TOPIC_URL = "https://www.bbc.com/news/topics/cx1m7zg01xyt"
TIMEOUT = (10, 30)

session = requests.Session()
session.headers.update(
    {
        "User-Agent": (
            "Mozilla/5.0 (Macintosh; Intel Mac OS X 10_15_7) "
            "AppleWebKit/537.36 (KHTML, like Gecko) "
            "Chrome/126.0.0.0 Safari/537.36"
        ),
        "Accept-Language": "en-GB,en;q=0.9",
    }
)


def fetch_html(url: str) -> str:
    response = session.get(url, timeout=TIMEOUT)
    response.raise_for_status()
    return response.text


html = fetch_html(TOPIC_URL)
print("downloaded", len(html), "chars")

Quick sanity check from the terminal:

curl -L -s "https://www.bbc.com/news/topics/cx1m7zg01xyt" | head -n 5

If the response includes <title>United States - BBC News</title>, you're on the right page.
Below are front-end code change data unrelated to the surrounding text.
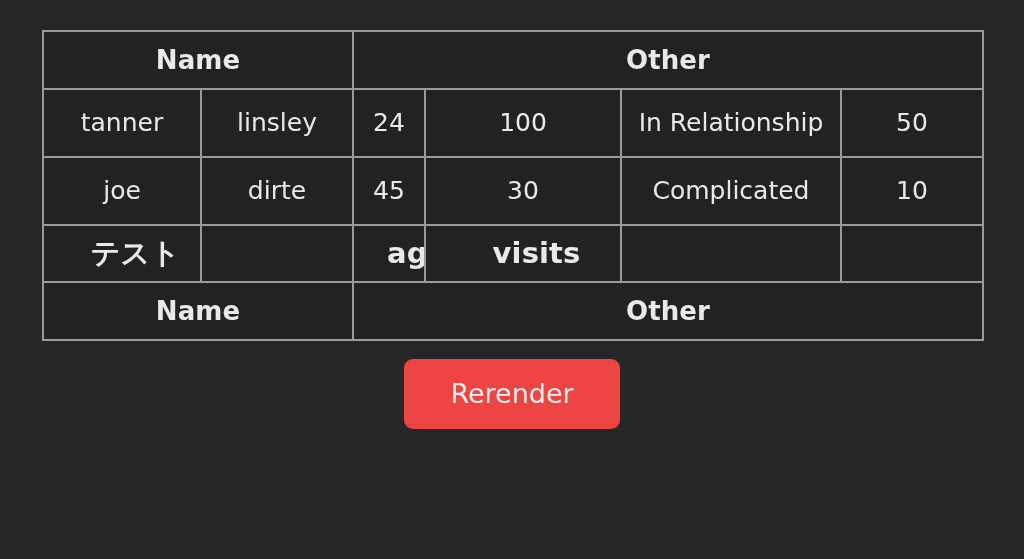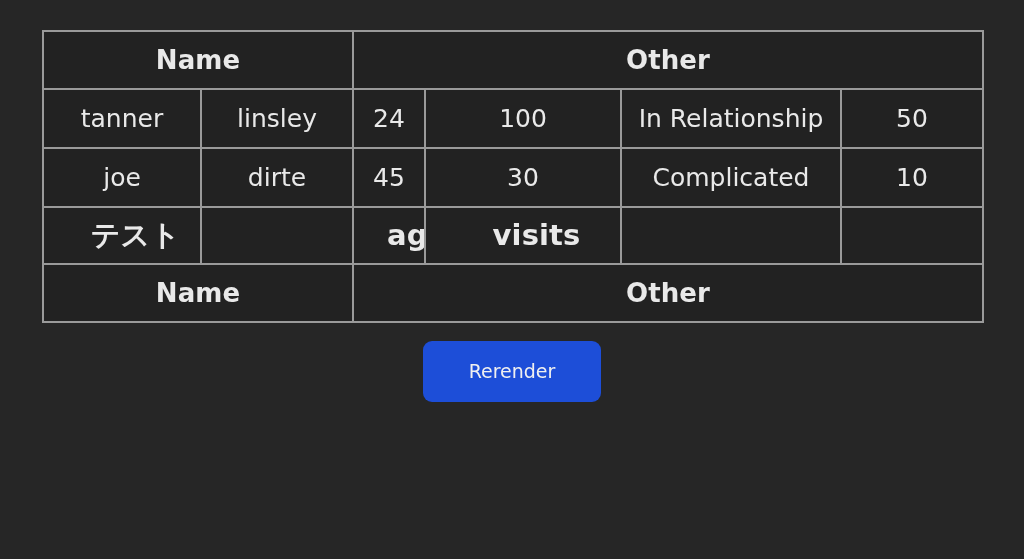--- a/index.html
+++ b/index.html
@@ -58,21 +58,21 @@
   
   tr.group-row th {
     height: 58px;
     font-size: 26px;
   }
   tr.col-header-row th {
     height: 57px;
     font-size: 25px;
   }
   tr.data-row td {
-    height: 59px;
+    height: 68px;
     font-size: 25px;
   }
   tr.footer-sub-row th {
     height: 57px;
     font-size: 29px;
     padding-left: 33px;
   }
   th.empty-cell, td.empty-cell {
     font-size: 0;
   }
@@ -84,26 +84,26 @@
   col.c-status   { width: 220px; }
   col.c-progress { width: 142px; }
 
   .button-bar {
     width: 100%;
     display: flex;
     justify-content: center;
     margin-top: 18px;
   }
   button.rerender-button {
-    background: #1d4ed8;
+    background: #ef4444;
     color: #f0f0f0;
     border: none;
     border-radius: 9px;
     font-family: "DejaVu Sans", "Liberation Sans", sans-serif;
-    font-size: 19px;
+    font-size: 27px;
     font-weight: normal;
     padding: 20px 46px;
     cursor: pointer;
     line-height: 1.1;
   }
 </style>
 </head>
 <body>
 
 <div class="page">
Step 2: Parse the topic cards

The card layout can include standard articles, live pages, and videos. For a headline dataset, it is usually better to:

  1. keep article and live links
  2. skip pure navigation links
  3. normalize relative URLs to absolute URLs
import re
from bs4 import BeautifulSoup
from urllib.parse import urljoin

BBC_BASE = "https://www.bbc.com"


def clean(text: str | None) -> str | None:
    if not text:
        return None
    value = " ".join(text.split())
    return value or None


def is_story_path(href: str) -> bool:
    if not href:
        return False
    return href.startswith("/news/articles/") or href.startswith("/news/live/")


def parse_topic_cards(html: str, topic_name: str) -> list[dict]:
    soup = BeautifulSoup(html, "lxml")
    rows: list[dict] = []
    seen = set()

    for card in soup.select('div[data-testid="liverpool-card"]'):
        link = card.select_one('a[data-testid="internal-link"][href]')
        if not link:
            continue

        href = link.get("href", "")
        if not is_story_path(href):
            continue

        url = urljoin(BBC_BASE, href)
        if url in seen:
            continue

        title_node = card.select_one("h2")
        title = clean(title_node.get_text(" ", strip=True) if title_node else None)
        if not title:
            continue

        summary_node = card.select_one("p")
        summary = clean(summary_node.get_text(" ", strip=True) if summary_node else None)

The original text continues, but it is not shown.